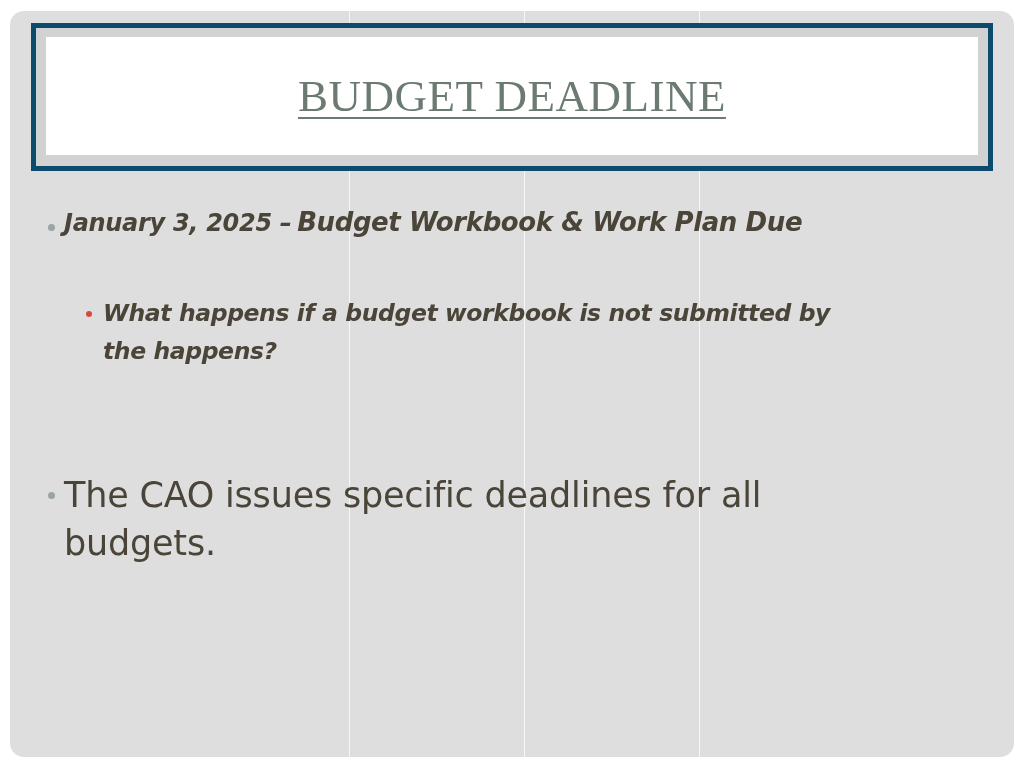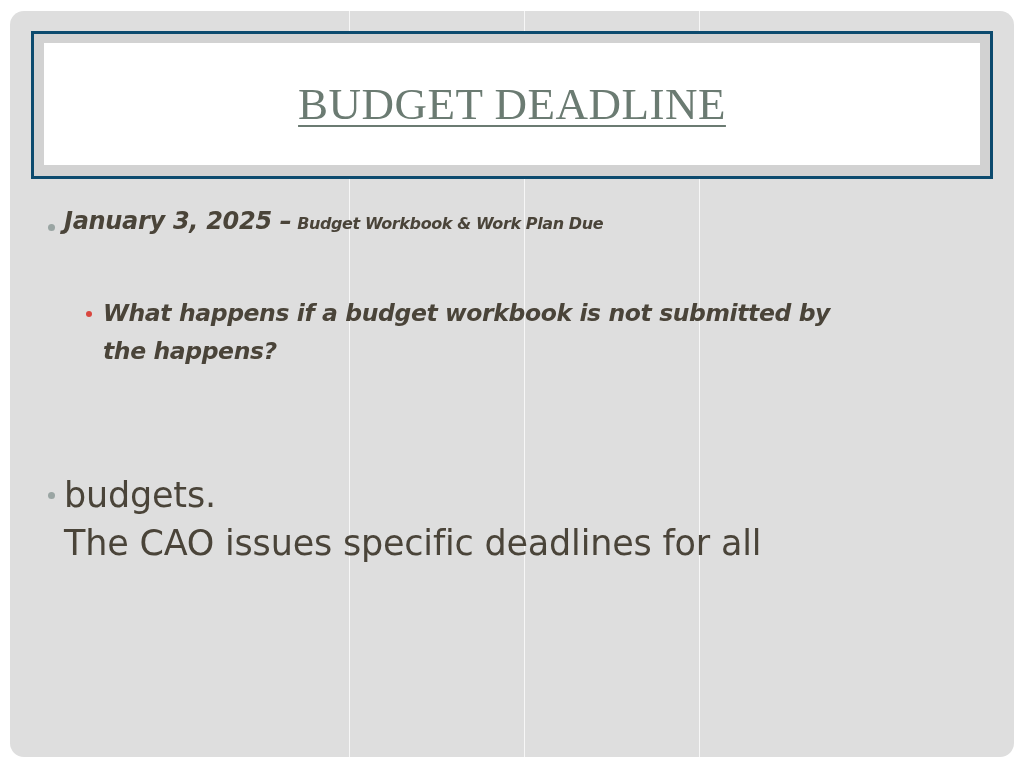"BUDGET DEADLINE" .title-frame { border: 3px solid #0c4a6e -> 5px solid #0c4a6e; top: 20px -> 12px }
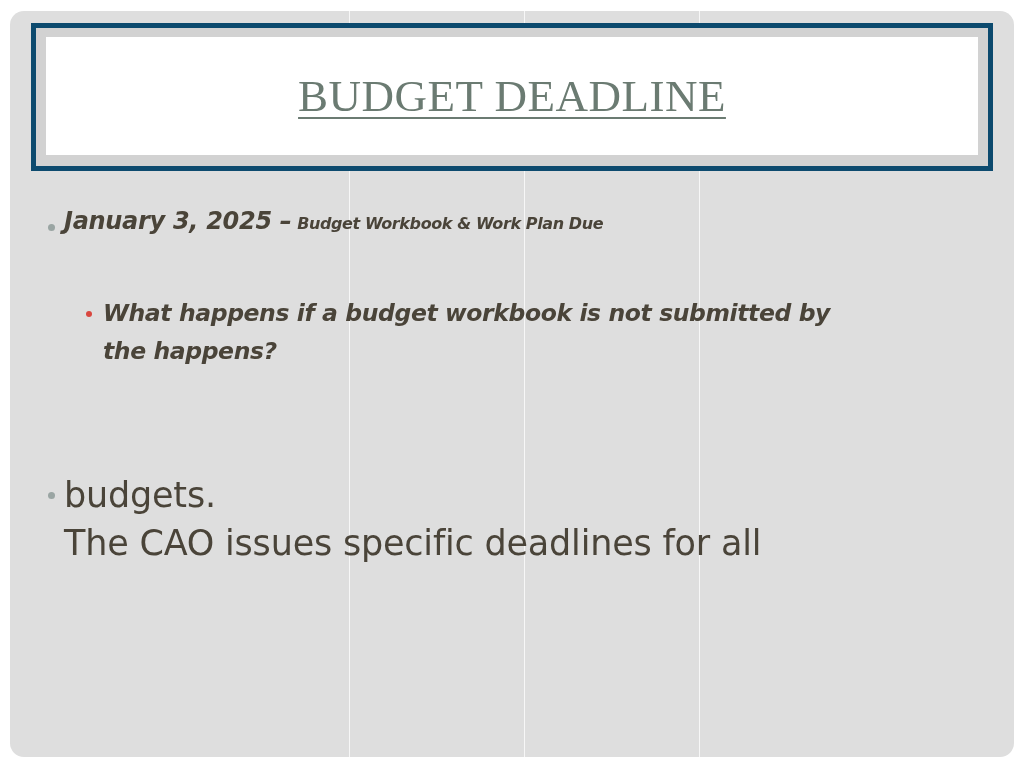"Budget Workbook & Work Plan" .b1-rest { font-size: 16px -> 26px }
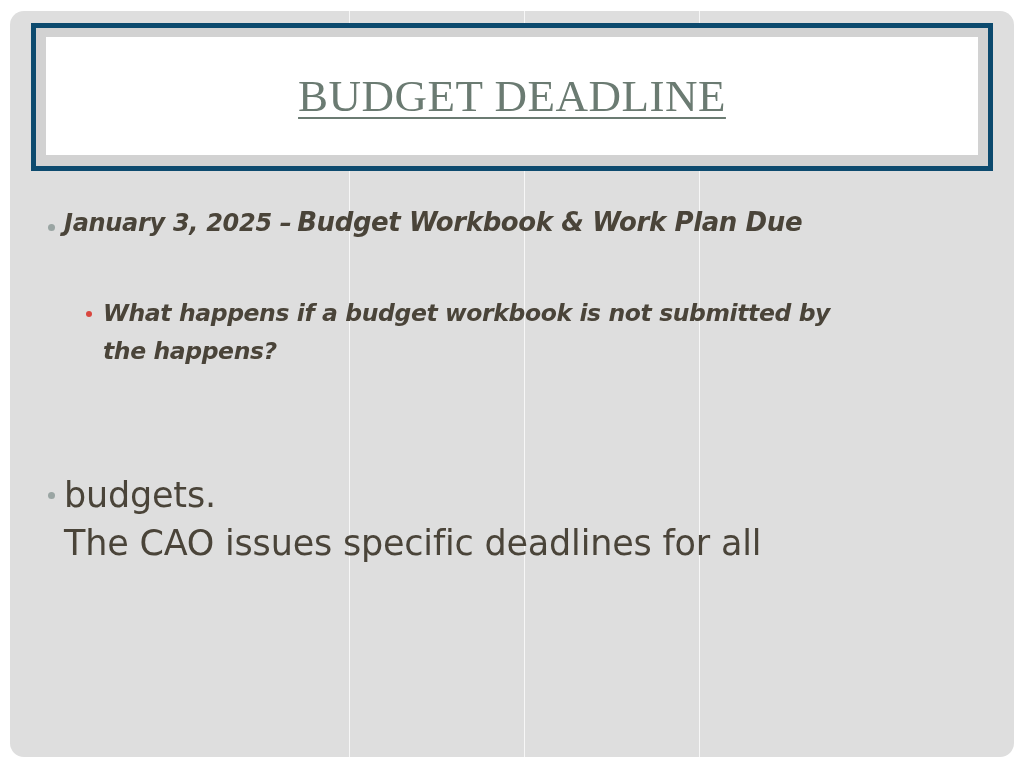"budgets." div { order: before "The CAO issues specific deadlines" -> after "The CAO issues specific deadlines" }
○ ○ ○
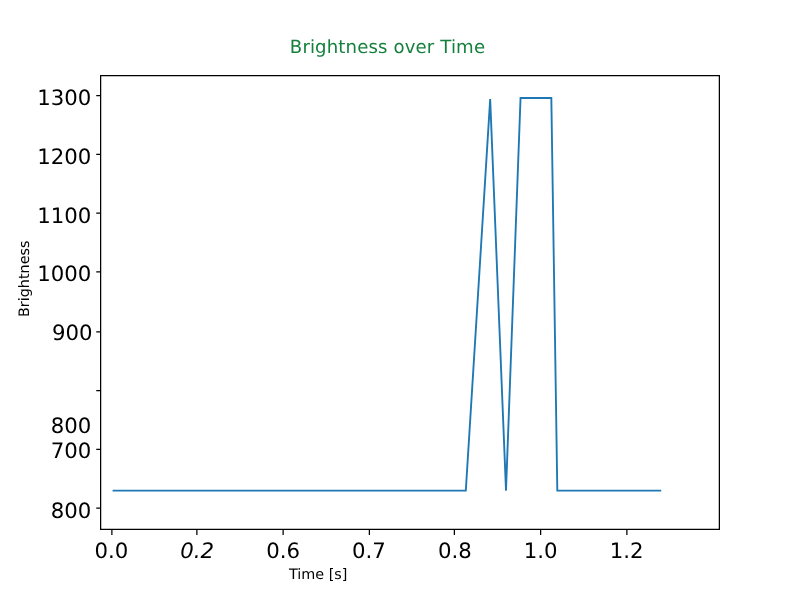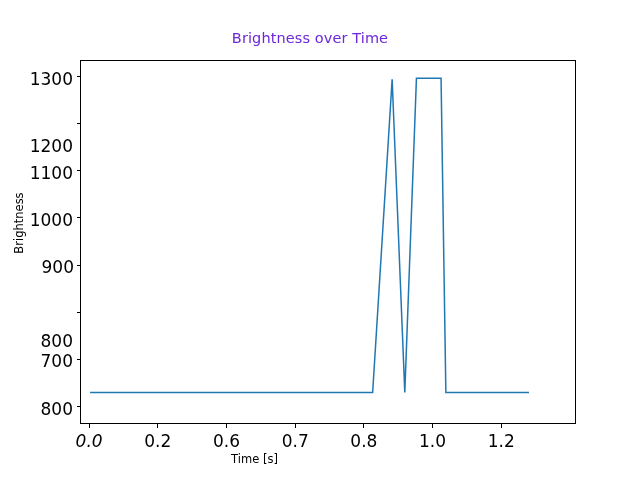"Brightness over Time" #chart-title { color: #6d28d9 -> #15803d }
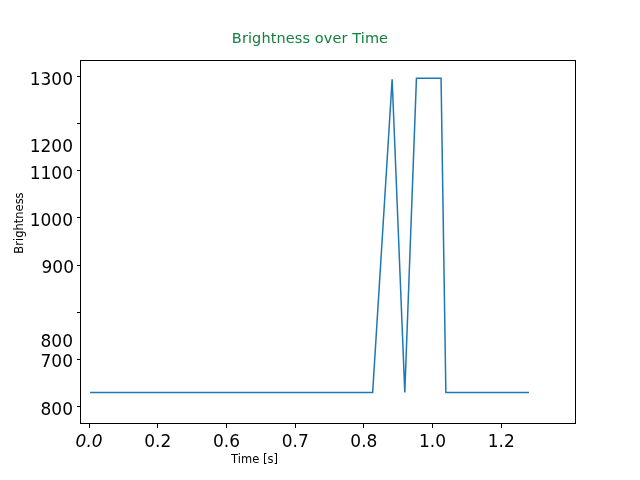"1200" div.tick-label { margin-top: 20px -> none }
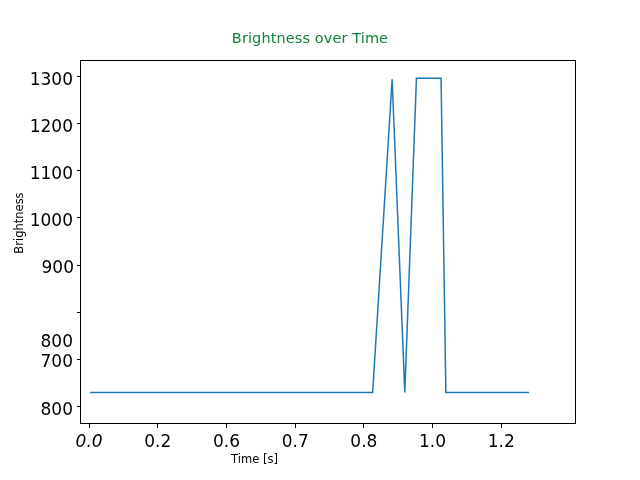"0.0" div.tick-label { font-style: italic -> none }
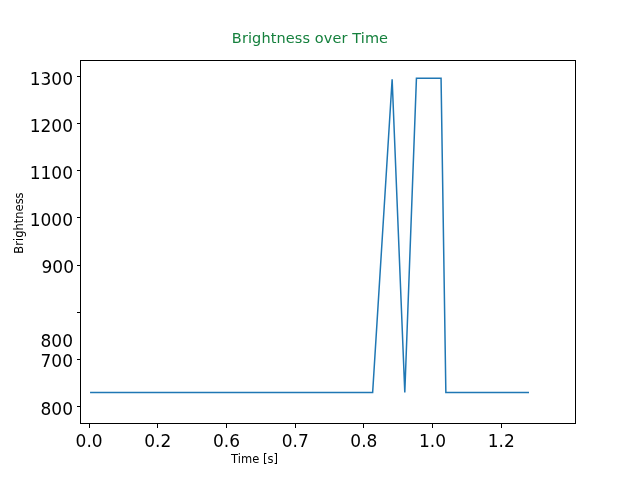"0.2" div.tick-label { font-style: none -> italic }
○ ○ ○
▶ _PROBLEM STATEMENT_:
The result should be an exact copy of only the lines above from the one that holds "color: #6d28d9 ->" through the one that holds "font-style: none ->", both ends included, without pictures.

▶ _RESPONSE FOR THIS EXERCISE_:
"Brightness over Time" #chart-title { color: #6d28d9 -> #15803d }
"1200" div.tick-label { margin-top: 20px -> none }
"0.0" div.tick-label { font-style: italic -> none }
"0.2" div.tick-label { font-style: none -> italic }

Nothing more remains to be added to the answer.